Records supplied »
--- START ---
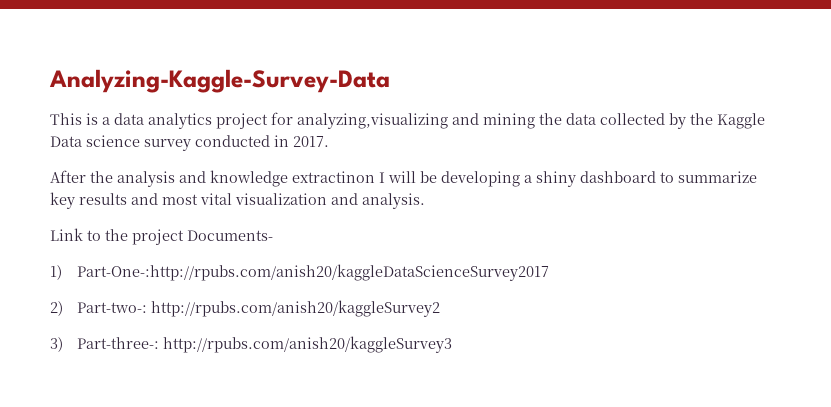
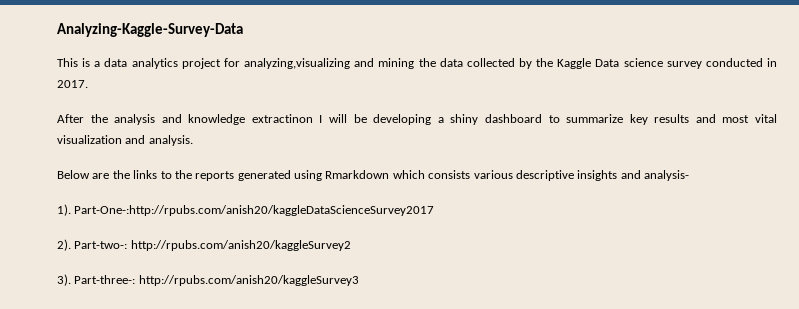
[50,228,273,245] [50,265,62,280] Link to the project Documents- // 1) -> [57,170,689,181] [57,204,71,216] Below are the links to the reports generated using Rmarkdown which consists various descriptive insights and analysis- // 1).
[50,301,63,316] 2) -> [57,239,71,251] 2).
[50,337,63,352] 3) -> [57,274,71,286] 3).

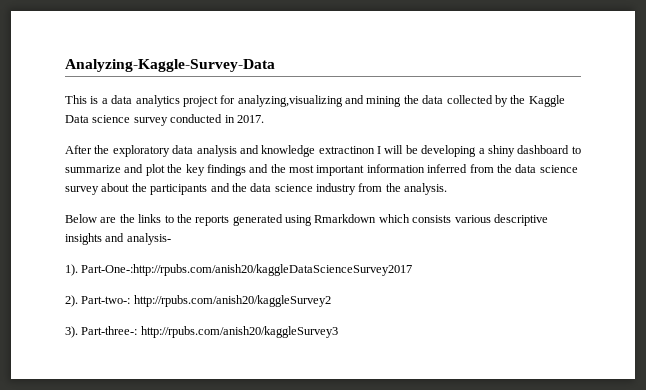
(108, 118) none -> [112,145,194,157] exploratory data
[629,114,777,125] [57,135,146,144] key results and most vital visualization and -> [124,164,578,176] [65,183,401,195] and plot the key findings and the most important information inferred from the data science survey about the participants and the data science industry from the

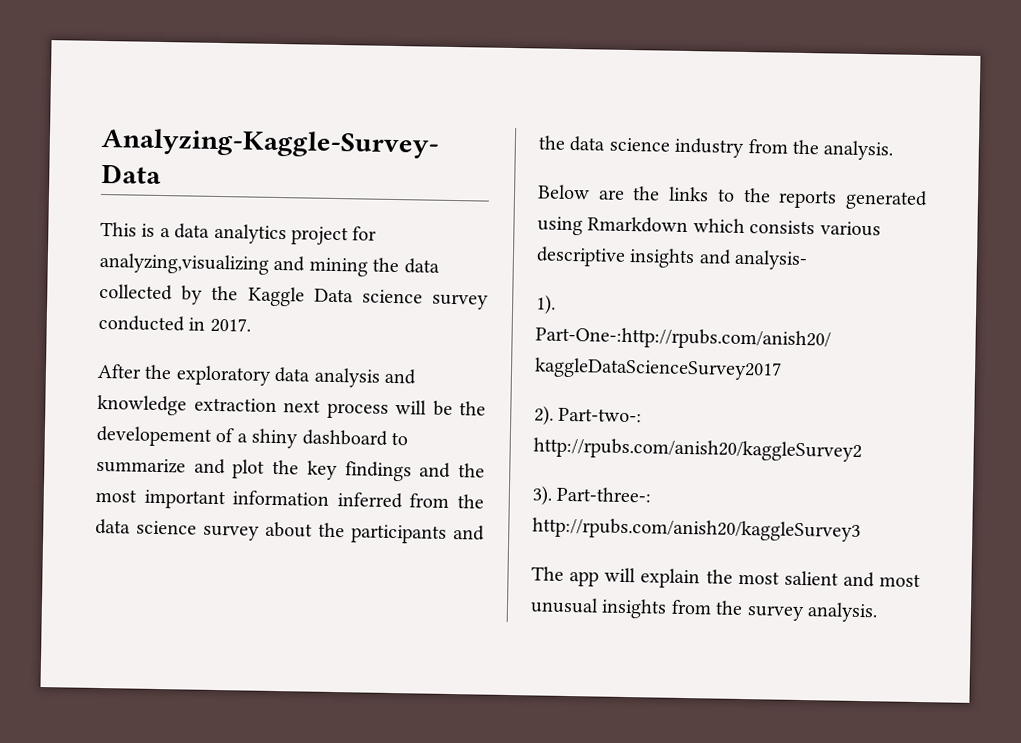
[318,145,477,157] extractinon I will be developing -> [193,397,486,419] [96,425,235,447] extraction next process will be the developement of
(338, 332) none -> [531,566,921,589] [530,597,878,623] // The app will explain the most salient and most unusual insights from the survey analysis.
--- END ---
From the opening line of the entries above to the line that holds "[50,337,63,352] 3) -> [57,274,71,286] 3).", inclusive, reproduce each line exactly and omit any picture.

[50,228,273,245] [50,265,62,280] Link to the project Documents- // 1) -> [57,170,689,181] [57,204,71,216] Below are the links to the reports generated using Rmarkdown which consists various descriptive insights and analysis- // 1).
[50,301,63,316] 2) -> [57,239,71,251] 2).
[50,337,63,352] 3) -> [57,274,71,286] 3).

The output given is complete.